Un lugar donde el trabajo se piensa bien
Open Harbor Place nació en el otoño de 2017 en València, a partir de una conversación entre Marta Soldevila y su colega Jordi Ferrer sobre algo que los dos habían notado trabajando dentro de organizaciones durante más de una década: que la mayoría de los problemas que se etiquetaban como 'problemas de rendimiento' eran, en realidad, problemas de comunicación o de relación.
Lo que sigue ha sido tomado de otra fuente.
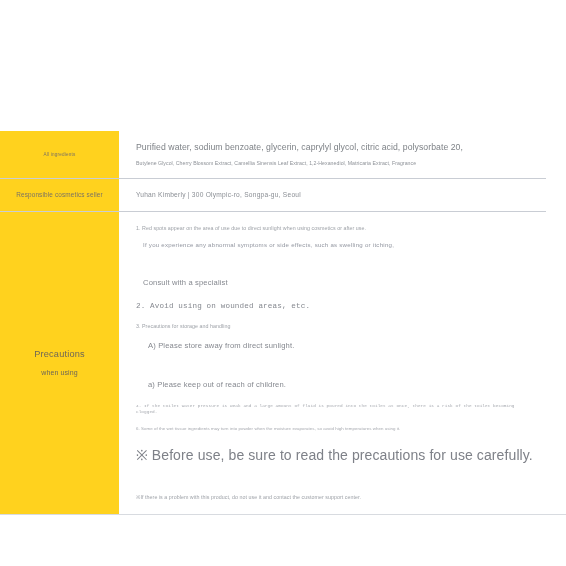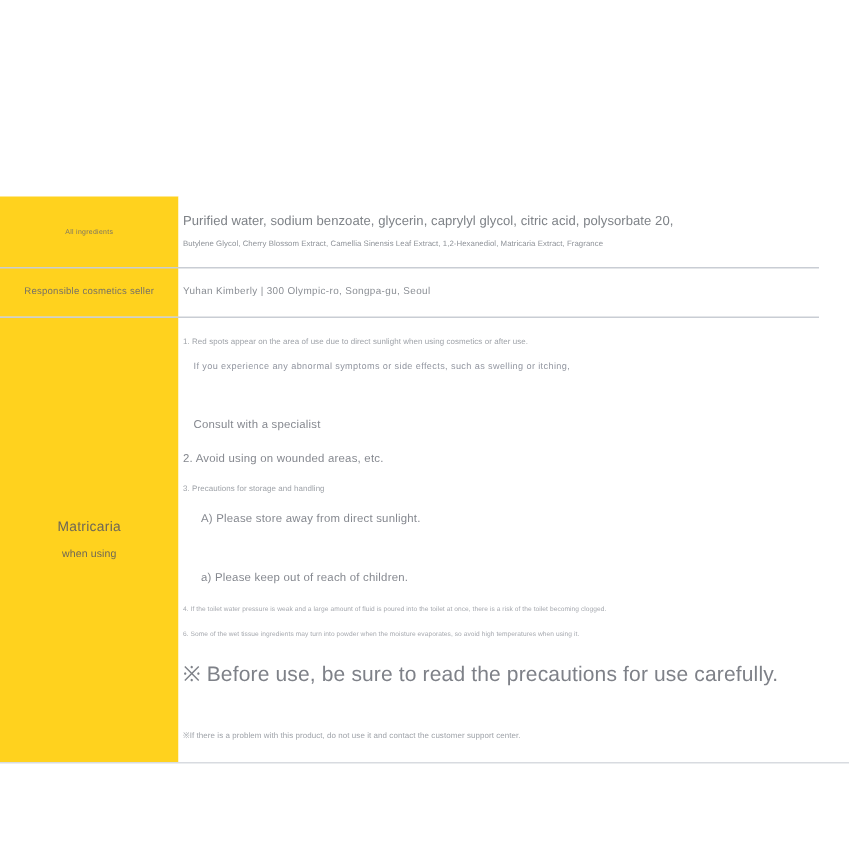"Purified water, sodium benzoate," .content-cell { padding: 9px 8px 9px 3px -> 9px 8px 9px 17px }
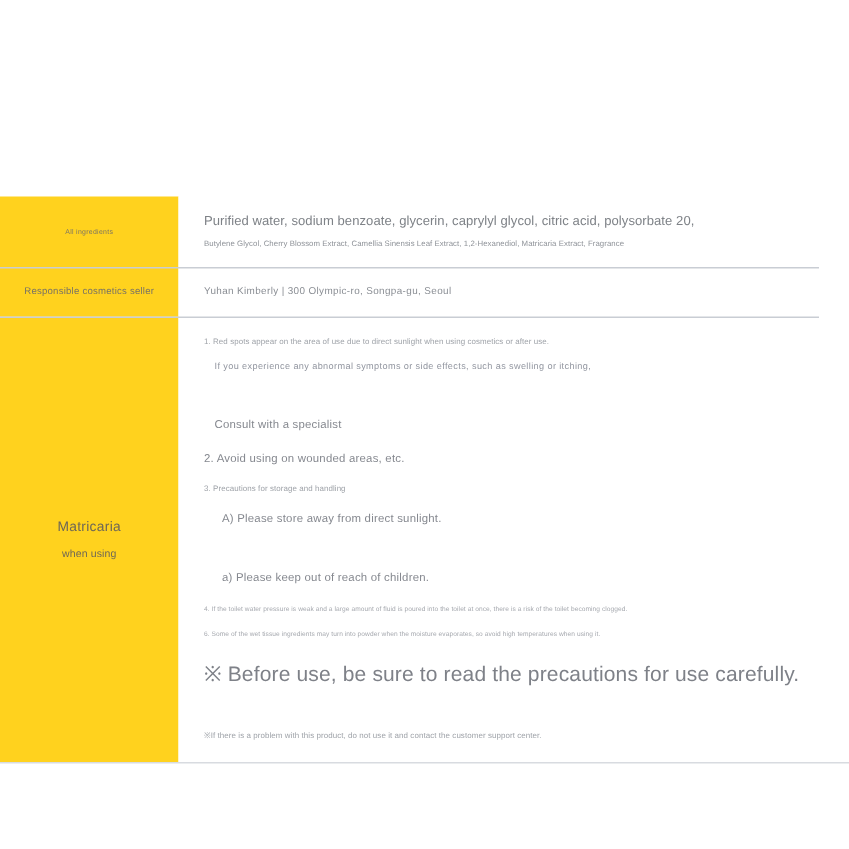"2. Avoid using on wounded" .sp-e { font-family: none -> Liberation Mono, monospace }
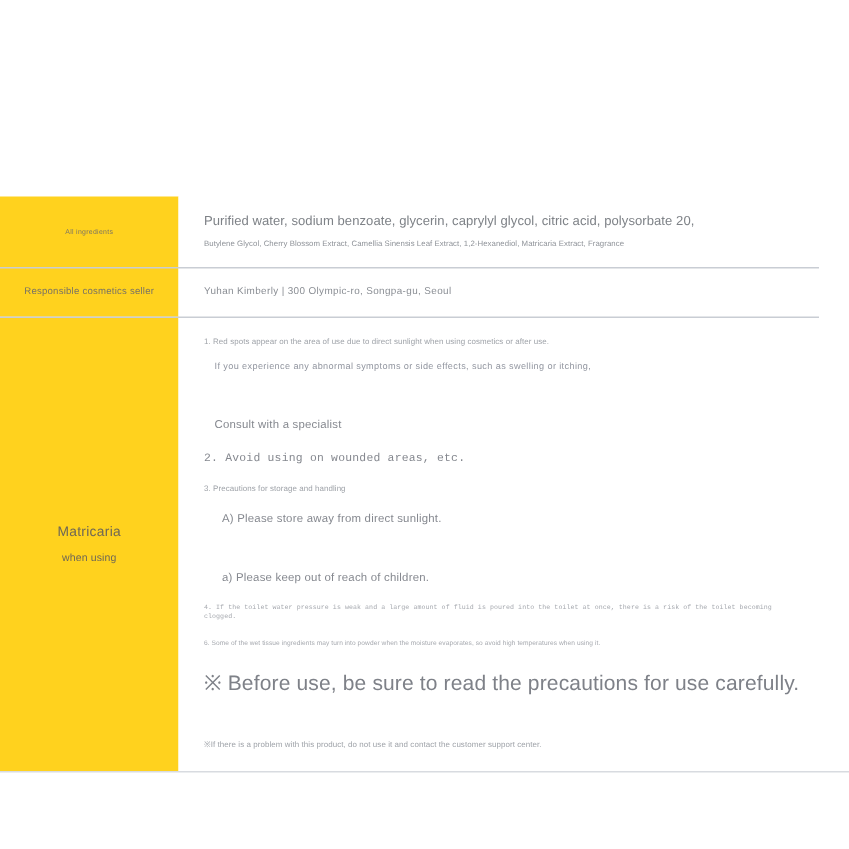"Matricaria" span.label-lg { text: Matricaria -> Precautions }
Marta llevaba ocho años como directora de operaciones en una empresa de distribución logística en el puerto de València. Jordi había pasado seis años como responsable de formación interna en una consultora de ingeniería en Barcelona. Los dos habían visto cómo se contrataban soluciones externas caras que no cambiaban nada porque no tocaban lo que de verdad estaba pasando. Decidieron montar algo diferente.
El nombre vino de la ubicación de la primera oficina, un local alquilado en el barrio del Cabanyal, a tres manzanas del puerto. 'Harbor' no es una traducción literal de nada: es la imagen que Marta tenía en mente cuando pensaba en el tipo de espacio que quería crear. Un lugar donde las personas pudieran llegar con algo que les pesaba, pensar con calma y salir con más claridad. No un refugio permanente, sino un punto de parada. En 2019 se mudaron a la oficina actual en Carrer de Colón, más céntrica y con sala de talleres propia. Ese mismo año incorporaron a Lucía Andrade, especialista en facilitación de grupos, que había trabajado previamente en proyectos de cohesión de equipos para el sector sanitario público en Andalucía.